Queen Mary 1936 from TheGenealogist Image Archive
Queen Mary 1936 from TheGenealogist’s Image Archive

TheGenealogist has just released over 2.7 million BT27 records for the 1930s. These Outbound Passenger Lists are part of an expanding immigration and emigration record set on TheGenealogist that feature the historical records of passengers who sailed out of United Kingdom ports in the years between 1930 and 1939. With the release of this decade of records, the already strong Immigration, Emigration, Naturalisation and passenger list resources on TheGenealogist have been expanded again.  
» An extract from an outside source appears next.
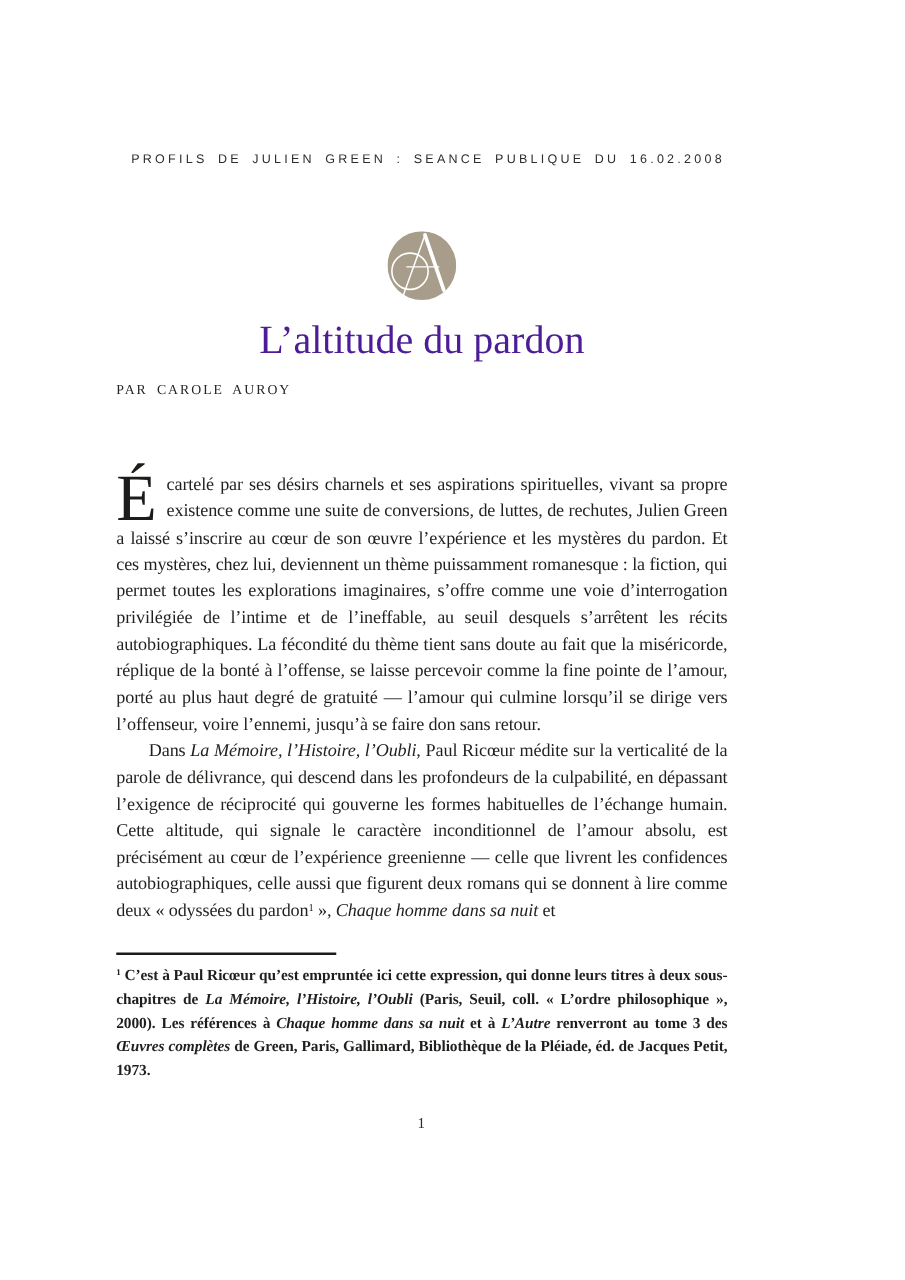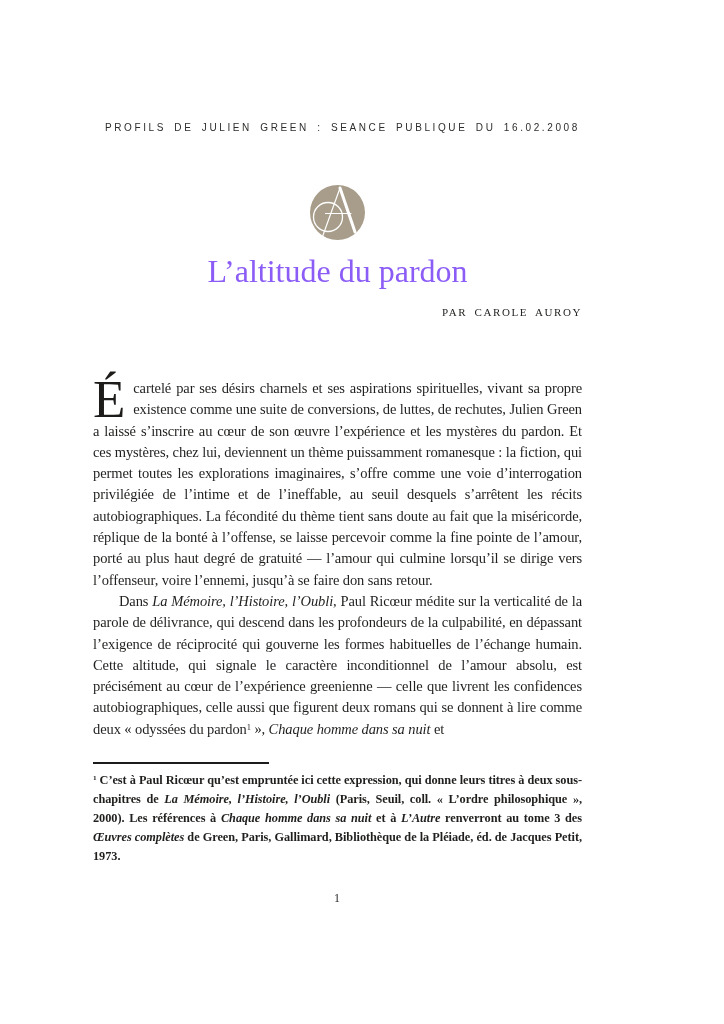"L’altitude du pardon" .title { color: #8b5cf6 -> #4c1d95 }
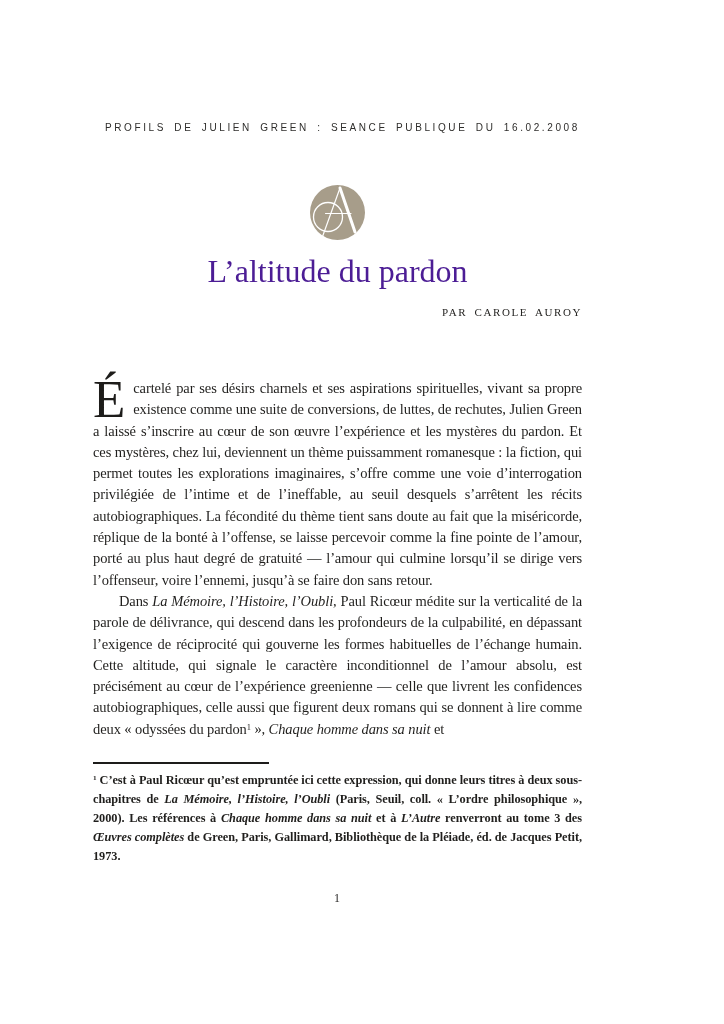"PAR CAROLE AUROY" .byline { text-align: right -> left }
The fully searchable BT27 records from The National Archives released today will allow researchers to:

  • Discover potential family members travelling together using TheGenealogist’s SmartSearch. This unique system is able to recognise family members together on the same voyage. In this situation it will display a family icon which allows you to view the entire family with one click.
  • Find people travelling to America, Canada, India, New Zealand, Australia and elsewhere in the Passenger lists of people departing by sea from the United Kingdom.
  • View images of the original passenger list documents that had been kept by the Board of Trade’s Commercial and Statistical Department and its successors.
  • Discover the ages, last address and where the passenger intended to make their permanent residence.
  • These fully indexed records allow family historians to search by name, year, country of departure, country of arrival, port of embarkation and port of destination.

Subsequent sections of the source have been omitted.